▶ _AIM OF THE TASK_
Nothing but a number should be given: how many lines in the entries below include the string "sigue".

▶ _SUPPLIED DATA_

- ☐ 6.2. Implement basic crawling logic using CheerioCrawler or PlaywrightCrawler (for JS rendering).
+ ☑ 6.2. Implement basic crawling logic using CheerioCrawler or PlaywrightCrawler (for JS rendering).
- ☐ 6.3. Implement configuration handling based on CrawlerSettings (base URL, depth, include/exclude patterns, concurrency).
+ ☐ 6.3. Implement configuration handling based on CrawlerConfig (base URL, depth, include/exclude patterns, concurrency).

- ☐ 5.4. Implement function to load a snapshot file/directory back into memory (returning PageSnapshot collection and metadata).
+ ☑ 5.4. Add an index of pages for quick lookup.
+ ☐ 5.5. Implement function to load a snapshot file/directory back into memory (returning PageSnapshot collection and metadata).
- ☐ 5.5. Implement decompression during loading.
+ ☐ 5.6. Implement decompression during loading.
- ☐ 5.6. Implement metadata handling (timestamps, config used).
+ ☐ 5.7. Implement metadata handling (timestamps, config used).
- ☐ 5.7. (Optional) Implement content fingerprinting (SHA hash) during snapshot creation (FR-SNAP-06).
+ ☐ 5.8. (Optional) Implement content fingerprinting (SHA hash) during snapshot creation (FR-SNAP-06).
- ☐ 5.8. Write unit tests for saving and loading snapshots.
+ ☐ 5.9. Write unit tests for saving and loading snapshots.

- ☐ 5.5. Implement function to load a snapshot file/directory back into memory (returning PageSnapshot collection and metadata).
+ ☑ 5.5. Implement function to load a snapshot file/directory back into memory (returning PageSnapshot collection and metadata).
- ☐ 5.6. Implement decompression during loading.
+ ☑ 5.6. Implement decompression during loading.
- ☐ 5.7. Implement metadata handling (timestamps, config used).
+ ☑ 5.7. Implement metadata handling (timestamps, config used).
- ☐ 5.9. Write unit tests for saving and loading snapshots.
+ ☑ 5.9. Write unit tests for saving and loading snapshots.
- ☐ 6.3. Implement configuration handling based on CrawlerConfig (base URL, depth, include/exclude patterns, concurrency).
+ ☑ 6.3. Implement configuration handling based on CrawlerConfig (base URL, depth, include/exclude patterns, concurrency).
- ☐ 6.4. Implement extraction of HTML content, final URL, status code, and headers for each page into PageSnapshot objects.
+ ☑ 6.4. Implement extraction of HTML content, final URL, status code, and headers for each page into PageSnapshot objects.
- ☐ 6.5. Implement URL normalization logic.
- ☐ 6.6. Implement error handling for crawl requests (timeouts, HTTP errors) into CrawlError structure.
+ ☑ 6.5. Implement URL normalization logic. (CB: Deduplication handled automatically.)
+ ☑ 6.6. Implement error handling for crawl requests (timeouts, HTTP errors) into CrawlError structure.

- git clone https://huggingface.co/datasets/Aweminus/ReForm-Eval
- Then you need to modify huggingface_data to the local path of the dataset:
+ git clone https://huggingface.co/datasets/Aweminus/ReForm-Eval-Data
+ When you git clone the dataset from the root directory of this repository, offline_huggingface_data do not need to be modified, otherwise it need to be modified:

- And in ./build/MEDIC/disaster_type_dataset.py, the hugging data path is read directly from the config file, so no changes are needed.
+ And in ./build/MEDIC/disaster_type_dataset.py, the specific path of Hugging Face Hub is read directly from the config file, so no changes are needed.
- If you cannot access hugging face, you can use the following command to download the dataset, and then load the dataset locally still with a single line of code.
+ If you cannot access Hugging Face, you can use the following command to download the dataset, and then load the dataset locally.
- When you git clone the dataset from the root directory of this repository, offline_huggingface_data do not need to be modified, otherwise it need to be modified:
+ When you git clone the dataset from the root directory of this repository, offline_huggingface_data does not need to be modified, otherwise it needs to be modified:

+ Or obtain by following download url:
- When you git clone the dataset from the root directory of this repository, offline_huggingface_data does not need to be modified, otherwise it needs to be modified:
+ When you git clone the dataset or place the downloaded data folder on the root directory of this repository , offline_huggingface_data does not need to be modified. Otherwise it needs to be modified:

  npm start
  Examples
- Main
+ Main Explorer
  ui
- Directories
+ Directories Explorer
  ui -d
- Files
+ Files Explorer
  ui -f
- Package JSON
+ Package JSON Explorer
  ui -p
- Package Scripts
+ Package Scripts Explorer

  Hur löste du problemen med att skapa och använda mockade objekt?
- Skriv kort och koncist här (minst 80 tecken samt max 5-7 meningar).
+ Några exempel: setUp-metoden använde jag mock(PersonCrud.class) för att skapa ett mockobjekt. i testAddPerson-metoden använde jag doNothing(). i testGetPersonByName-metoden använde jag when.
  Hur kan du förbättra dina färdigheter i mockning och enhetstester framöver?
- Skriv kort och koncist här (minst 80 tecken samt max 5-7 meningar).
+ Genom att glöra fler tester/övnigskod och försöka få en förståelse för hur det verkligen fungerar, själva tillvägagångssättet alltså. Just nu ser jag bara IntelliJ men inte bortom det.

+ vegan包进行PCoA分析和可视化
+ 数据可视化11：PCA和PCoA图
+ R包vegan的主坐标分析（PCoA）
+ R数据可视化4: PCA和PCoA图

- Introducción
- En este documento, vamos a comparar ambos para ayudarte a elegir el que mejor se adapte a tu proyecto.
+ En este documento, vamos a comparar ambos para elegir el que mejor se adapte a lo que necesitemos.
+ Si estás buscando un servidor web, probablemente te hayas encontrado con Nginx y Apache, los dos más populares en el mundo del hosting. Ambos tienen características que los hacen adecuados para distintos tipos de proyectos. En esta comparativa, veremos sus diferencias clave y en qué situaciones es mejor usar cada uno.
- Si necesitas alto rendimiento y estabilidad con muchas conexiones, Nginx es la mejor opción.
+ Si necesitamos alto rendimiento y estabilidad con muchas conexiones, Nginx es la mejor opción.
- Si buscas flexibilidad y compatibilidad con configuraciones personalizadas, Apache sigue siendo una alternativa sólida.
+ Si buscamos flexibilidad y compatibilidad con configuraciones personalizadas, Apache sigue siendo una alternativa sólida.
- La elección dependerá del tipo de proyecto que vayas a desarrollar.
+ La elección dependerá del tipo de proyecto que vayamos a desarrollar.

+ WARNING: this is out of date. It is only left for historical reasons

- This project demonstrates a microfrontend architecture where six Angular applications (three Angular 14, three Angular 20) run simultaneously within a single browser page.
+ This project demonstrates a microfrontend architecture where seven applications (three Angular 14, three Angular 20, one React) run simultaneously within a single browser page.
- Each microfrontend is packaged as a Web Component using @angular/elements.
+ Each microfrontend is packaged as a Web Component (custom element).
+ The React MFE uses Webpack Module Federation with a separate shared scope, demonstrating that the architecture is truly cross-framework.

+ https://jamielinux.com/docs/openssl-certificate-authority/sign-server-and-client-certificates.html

▶ _OUTPUT OF THE TASK_
2